In grain storage and food processing facilities, insects are found in places of varying air movement. For instance, air circulation is minimum under equipment, corners, in the depths of the equipment or pallets, inside warehouses. In contrast, there are facilities with ample air movement, such as sieve floor, between two rooms with different air makeup. Thus, the new traps which have varied trapping percentages with and without fan operation can be used appropriately under these different settings. Previous studies in our laboratory have shown that the number of T. castaneum captured increases in the presence of airflow [26]. Furthermore, as mentioned above also, the speed of air movement is variable in food storage/processing facilities [37]. The differences in the design and arrangement for air movement of the new traps may increase the potential of monitoring insects in grain storage and processing facilities but additional tests need to be designed for this. It may be interesting to test the efficiency of new traps under these conditions with air turbulence to determine if it counteracts the fan effect of the new traps. Furthermore, future studies can be designed to test the trapping efficiency of commercial traps under the said air movement conditions.

In the current study, trapping percentages of T. castaneum by newly-designed traps under different conditions (availability of air flow, pheromone alone or both pheromone and kairomone) varied as 34–85% for a 3 h duration. This is comparable with the trapping of other stored-product insects by different traps for different durations of exposure (Table 3). Due to the outstanding trapping efficiencies, the new traps or their modified versions would be ideal for monitoring of T. castaneum in grain storage facilities but testing under different settings in warehouse or food processing facilities would be necessary.

Table 3

Trapping efficiencies of different traps for stored-product insect species.

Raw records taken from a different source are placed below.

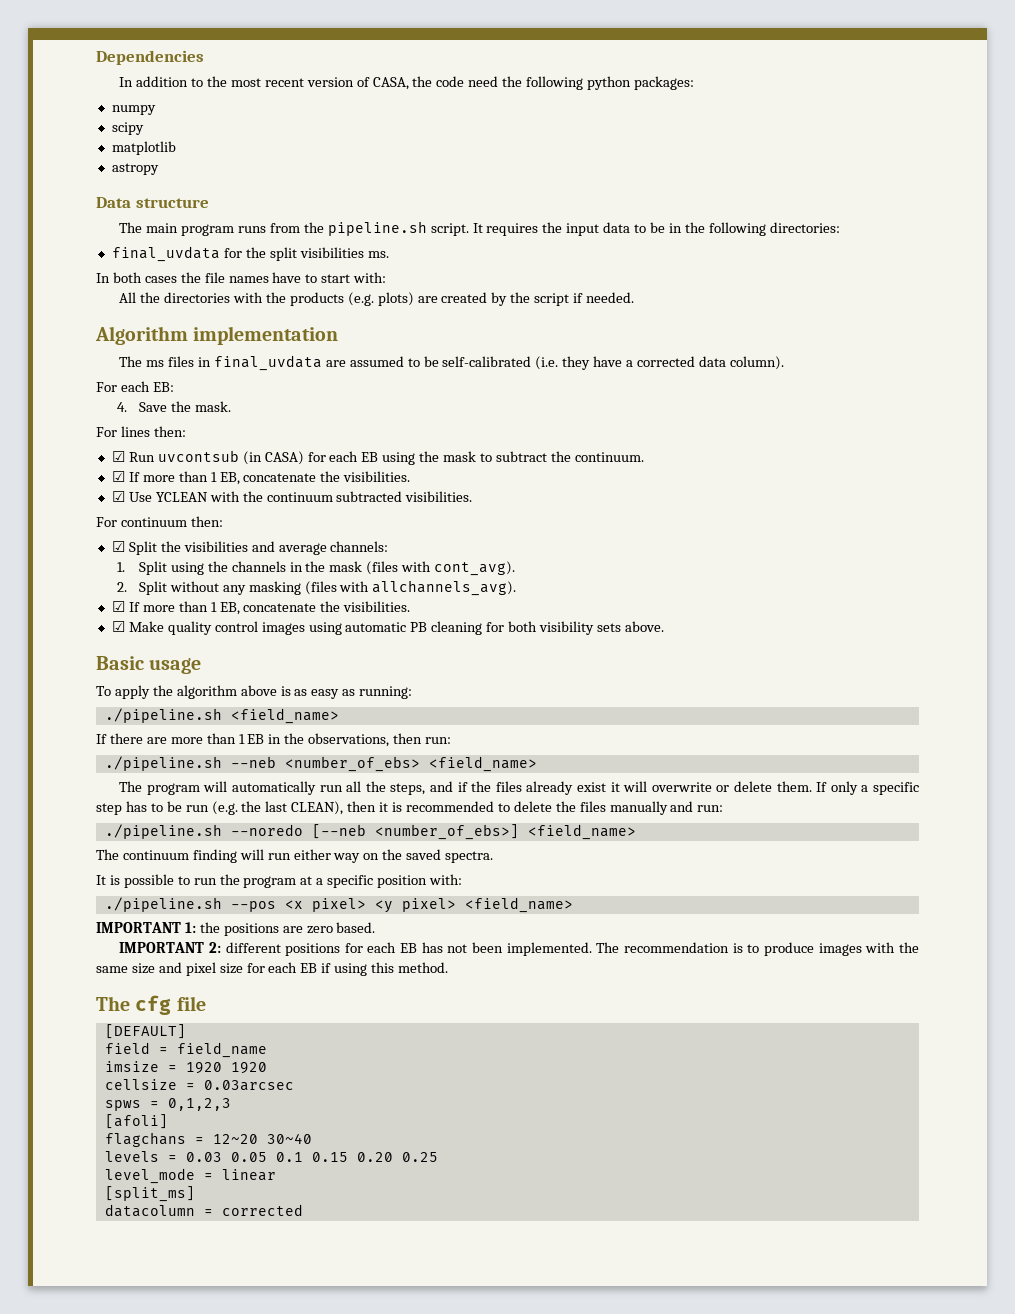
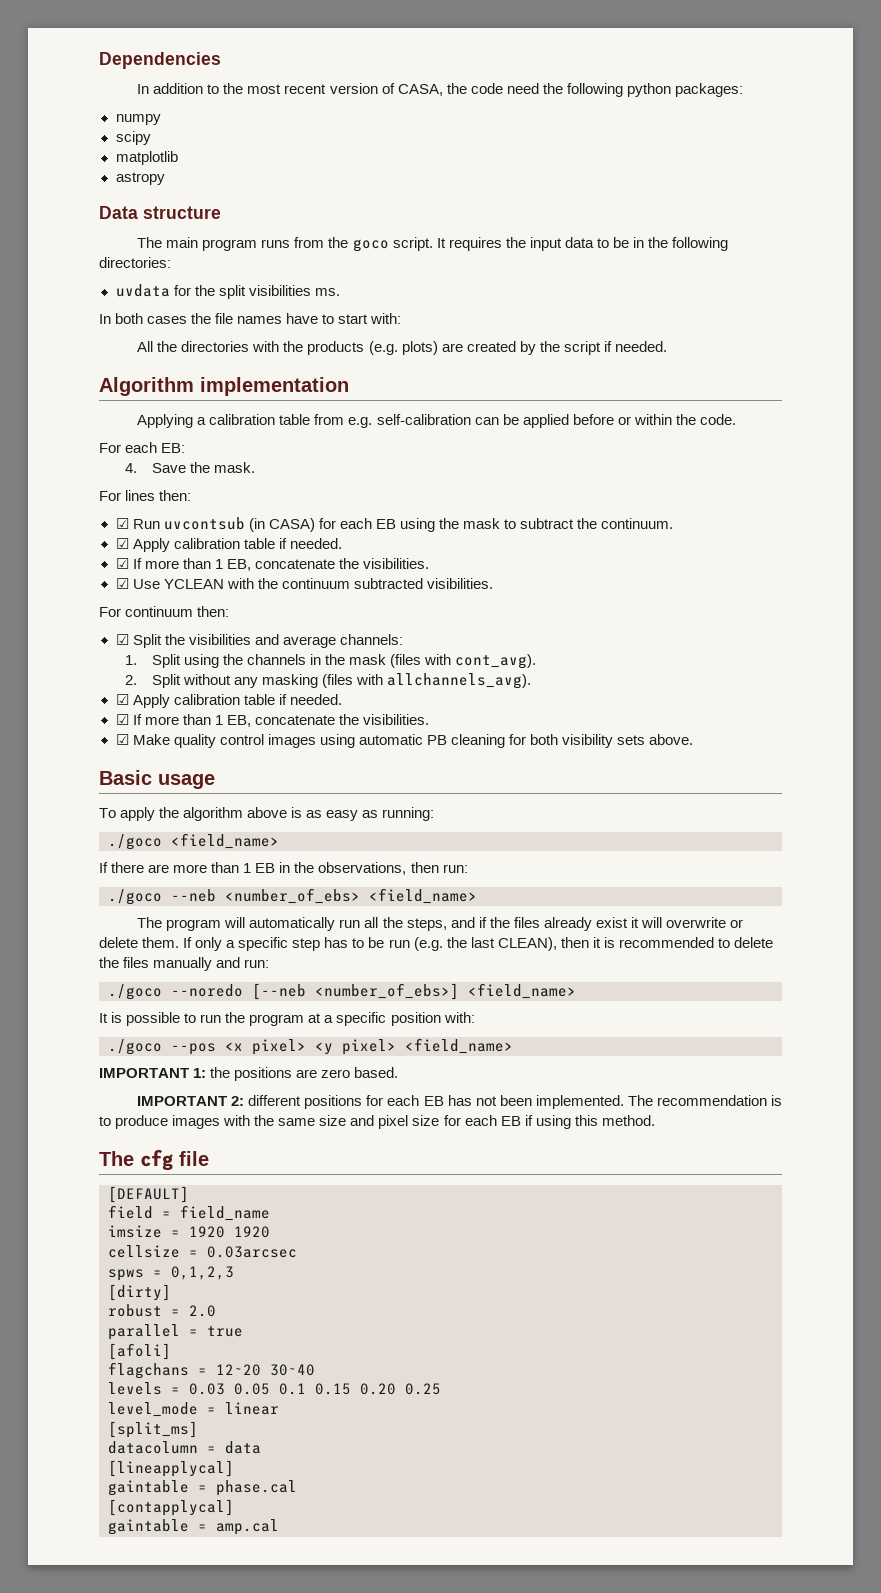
- The main program runs from the pipeline.sh script.
+ The main program runs from the goco script.
- final_uvdata for the split visibilities ms.
+ uvdata for the split visibilities ms.
- The ms files in final_uvdata are assumed to be self-calibrated (i.e. they have a corrected data column).
+ Applying a calibration table from e.g. self-calibration can be applied before or within the code.
  ☑ Run uvcontsub (in CASA) for each EB using the mask to subtract the continuum.
+ ☑ Apply calibration table if needed.
  2. Split without any masking (files with allchannels_avg).
+ ☑ Apply calibration table if needed.
- ./pipeline.sh <field_name>
+ ./goco <field_name>
- ./pipeline.sh --neb <number_of_ebs> <field_name>
+ ./goco --neb <number_of_ebs> <field_name>
- ./pipeline.sh --noredo [--neb <number_of_ebs>] <field_name>
+ ./goco --noredo [--neb <number_of_ebs>] <field_name>
- The continuum finding will run either way on the saved spectra.
- ./pipeline.sh --pos <x pixel> <y pixel> <field_name>
+ ./goco --pos <x pixel> <y pixel> <field_name>
+ [dirty]
+ robust = 2.0
+ parallel = true
- datacolumn = corrected
+ datacolumn = data
+ [lineapplycal]
+ gaintable = phase.cal
+ [contapplycal]
+ gaintable = amp.cal

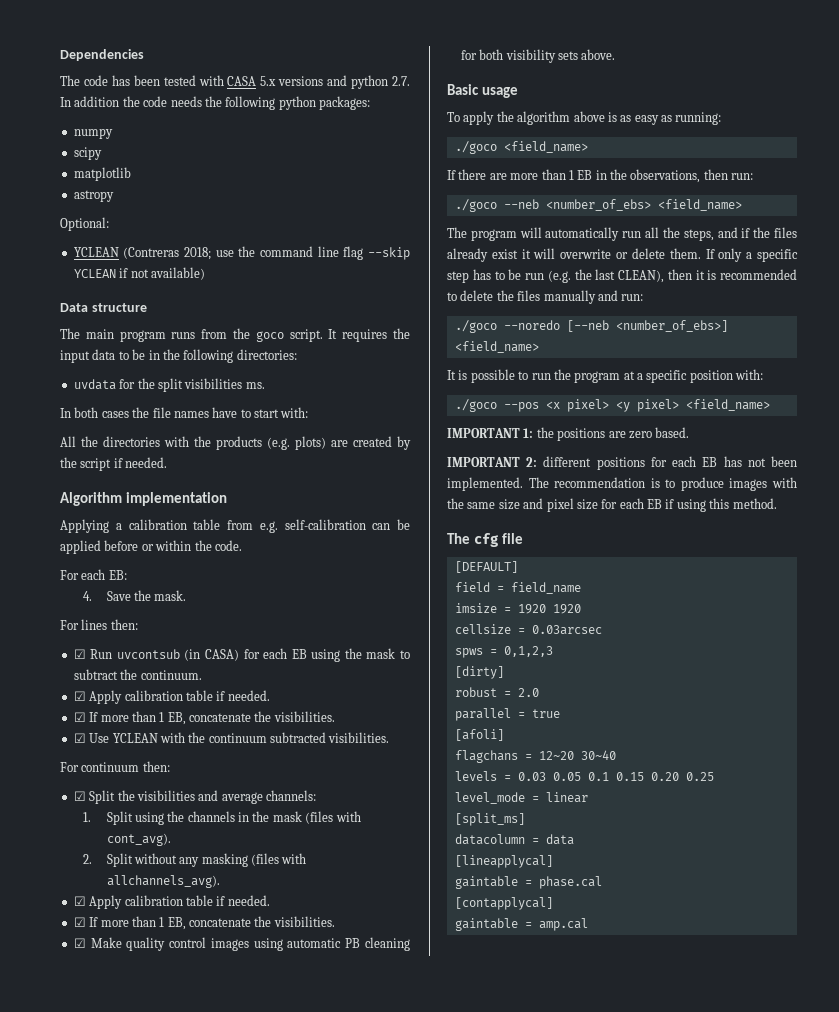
- In addition to the most recent version of CASA, the code need the following python packages:
+ The code has been tested with CASA 5.x versions and python 2.7. In addition the code needs the following python packages:
+ Optional:
+ YCLEAN (Contreras 2018; use the command line flag --skip YCLEAN if not available)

Trap	Species	Trapped (%)	Duration of Exposure (days)	Reference
Storgard trap	Oryzaephilus surinamensis	64	0.7	[42]
Storgard trap	Tribolium confusum	95	0.7	[42]
Pitfall traps	Lasioderma serricorne	30	2	[50]
Sticky traps	Plodia interpunctella	20	3	[50]
Dome trap	T. confusum	2	10	[25]

The traps designed in the current study show increased trapping efficiency for T. castaneum. Use of these new traps according to correct trap density would provide a good understanding on the presence and distribution of T. castaneum in grain storage facilities. Further tests are required to determine the amount of air flow needed to increase trap catch, determining the duration that fans can run before batteries die. Furthermore, tests are needed in warehouses/processing facilities with their own air flows to determine if the differences seen here in simple room settings are also seen in commercial facilities. The efficacy of the new traps should also be tested with other species and pheromones. Correct understanding on the response of stored-products beetle species to the newly-developed traps would enhance the possibility of using of them as monitoring tools in IPM programs targeting better protection of stored and processed food in different facilities.

5. Conclusions

The current study demonstrated that changes in the design of traps and placement of pheromone and kairomone within traps could markedly increase the capture efficiency of monitoring traps for T. castaneum. Factors associated with improved performance included differences in shape, rougher entry surfaces, covered trap tops, placement of pheromone and kairomone within the trap, and forced ventilation from an internal fan. Testing the newly-designed traps for trapping of other stored-product insects would further enhance the potential use of these traps in stored-product pest management.